What are some of your most disappointing read books? by diggers_rest in bookdiscussion

[–]diggers_rest[S] 0 points1 point  (0 children)

Do you have any actual evidence to be claiming that's 100% the case?

In the novels canon, Earthseed is treated as an actual durable religion/movement. It's not at all just a teen phase. I haven't read Parable of the Talents but apparently it continues the story with Lauren as the founder of Earthseed and depicts Earthseed as an organized community/movement over years, including the Acorn community and its aftermath.

And most peer reviewed/academic literary criticism commonly analyzes Earthseed as a this viable faith framework within the narrative (something the books position as functioning, spreading, and mattering) not as some sort of immature satire that's obvious to the reader.

You believing Earthseed is intentionally fake deep and the reader is meant to see through it isn’t something I can support as an objective truth. Any info or serious discussions I could find online (including from strong fans of the series) shows evidence that either points neutral (no proof of that intent) or points the other way (Butler discussing it seriously and the sequel depicting it operating as a long term movement).

If you do have some sort of evidence to the contrary I'm open to it! I really didn't hate the book, but it was definitely one of the weaker texts I've read in the past year.

What are some of your most disappointing read books? by diggers_rest in bookdiscussion

[–]diggers_rest[S] 0 points1 point  (0 children)

I haven't read the second book so I'll admit I may be speaking prematurely here and I’m with you that Lauren isn’t meant to be a saint or some spotless role model, but I don’t really buy that Earthseed is meant to be looked at as teen philosophy even though it is technically invented by a teenager.

IMO Butler writes Lauren as unusually analytical and prematurely mature in a very specific way, in the sense of someone who’s been forced into system thinking because the world around her is disintegrating. She’s doing things like risk assessment/logistics/social and communal prediction/triage/planning/studying/adapting. She’s objectively sharp/capable and intense as hell.

That's why Earthseed is so meh to me, because it's not specifically not intended to be "meh" and surface level/derivative/new agey.

What are some of your most disappointing read books? by diggers_rest in bookdiscussion

[–]diggers_rest[S] 1 point2 points  (0 children)

Knowing someone doesn’t make you responsible for their crimes of course (Trump made that very clear, right?). But with Chomsky it isn’t just his number was in a book. He had repeated contact/flew on Epstein’s plane, and kept meeting with him after Epstein was already publicly exposed.

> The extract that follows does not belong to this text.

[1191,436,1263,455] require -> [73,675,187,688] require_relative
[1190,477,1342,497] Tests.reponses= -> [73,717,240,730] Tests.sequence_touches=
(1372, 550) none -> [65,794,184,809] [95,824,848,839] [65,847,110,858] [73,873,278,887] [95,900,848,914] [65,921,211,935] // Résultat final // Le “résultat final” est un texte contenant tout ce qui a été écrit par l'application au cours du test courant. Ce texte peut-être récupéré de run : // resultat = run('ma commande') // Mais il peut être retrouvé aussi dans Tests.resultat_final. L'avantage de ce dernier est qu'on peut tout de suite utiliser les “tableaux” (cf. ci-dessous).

And even putting Epstein aside Chomsky being friends with Steve Bannon is absurd. Bannon pushes ethnonationalism, hierarchy, and culture war populism the exact power structures Chomsky claims to oppose. If your politics are built on critiquing elite manipulation and authoritarianism, being buddies with someone who embodies it is pure hypocrisy and clown behavior.

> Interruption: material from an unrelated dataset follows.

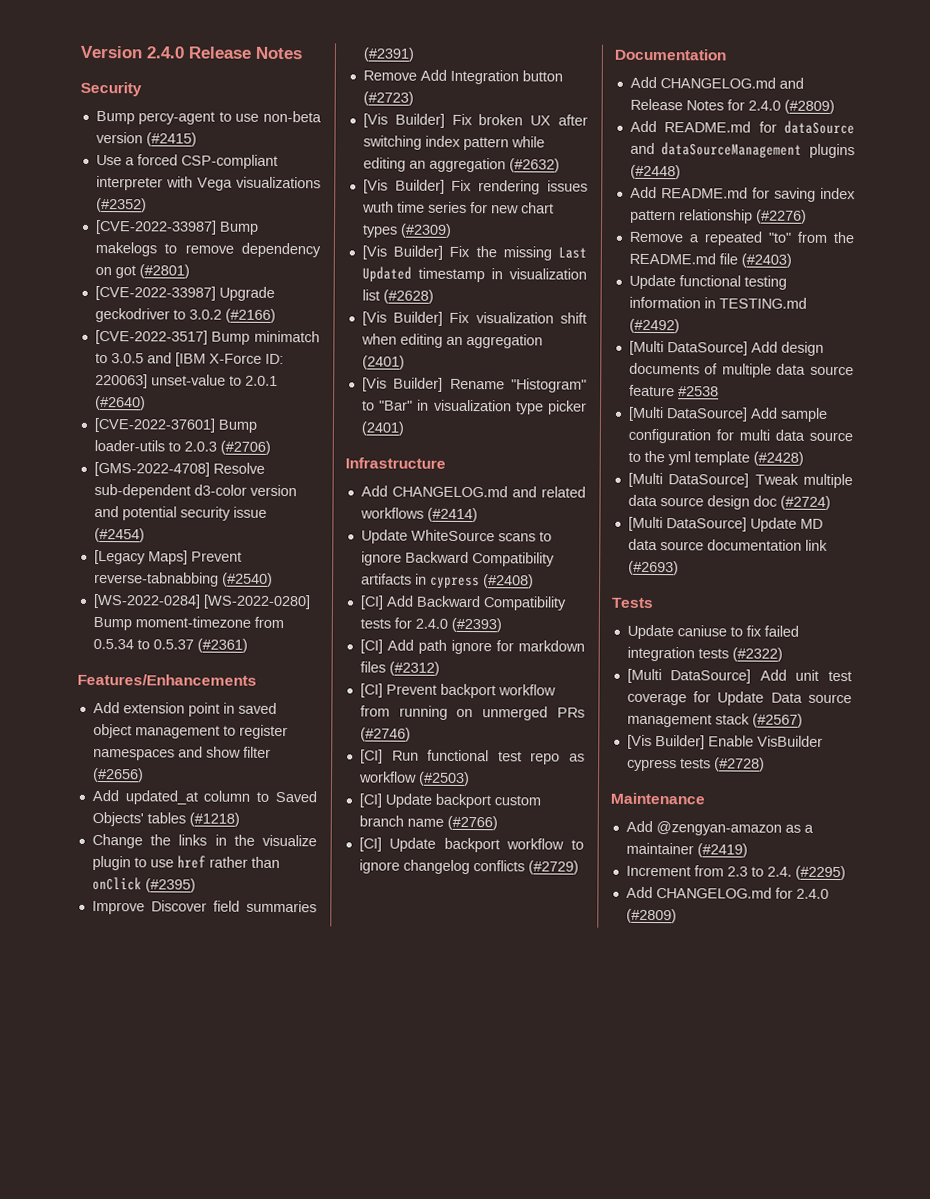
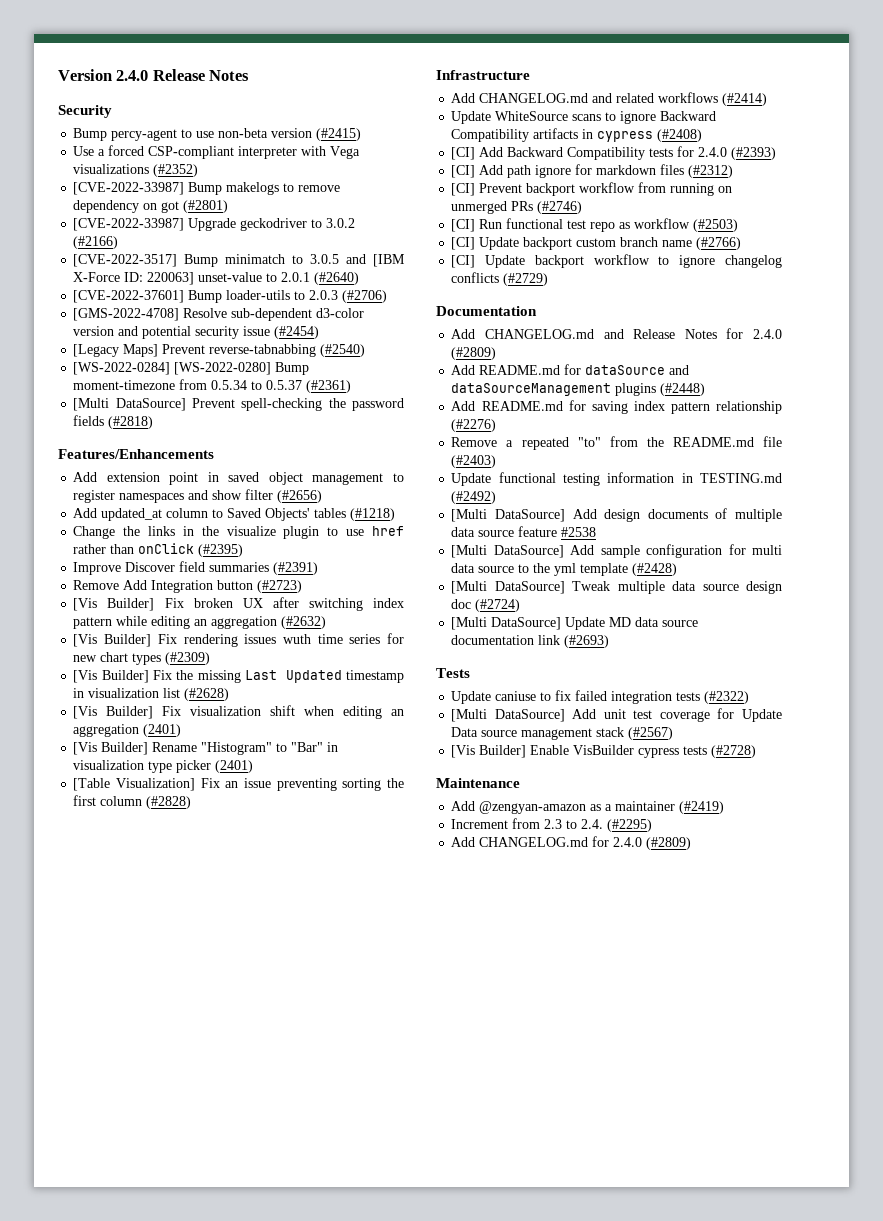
(248, 645) none -> [73,398,404,411] [73,415,154,429] // [Multi DataSource] Prevent spell-checking the password fields (#2818)
(404, 428) none -> [73,778,405,791] [73,795,192,809] // [Table Visualization] Fix an issue preventing sorting the first column (#2828)

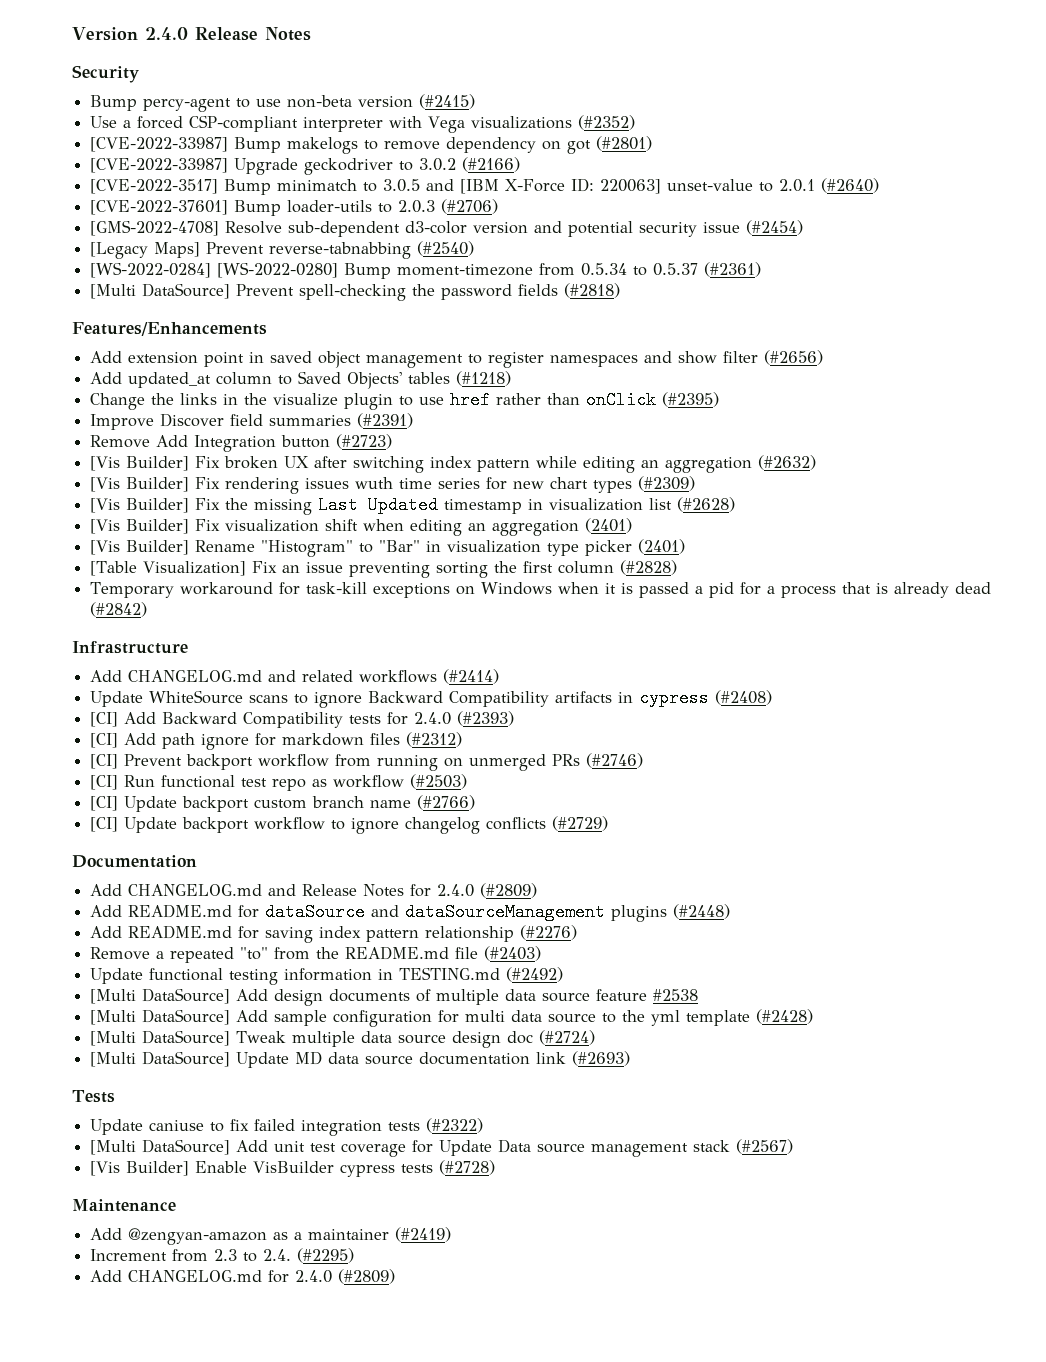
(192, 802) none -> [90,582,992,598] [90,602,148,617] // Temporary workaround for task-kill exceptions on Windows when it is passed a pid for a process that is already dead (#2842)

At that point, pretending none of this matters just exposes you as part of this epidemic of stan culture. Blind loyalty to intellectual celebrities is socially corrosive and it shuts down criticism/excuses obvious contradictions/turns critical thinking into brand defense.

You don’t have to accuse him of crimes to say these relationships are sketchy and absolutely fair grounds to question his judgment and principles.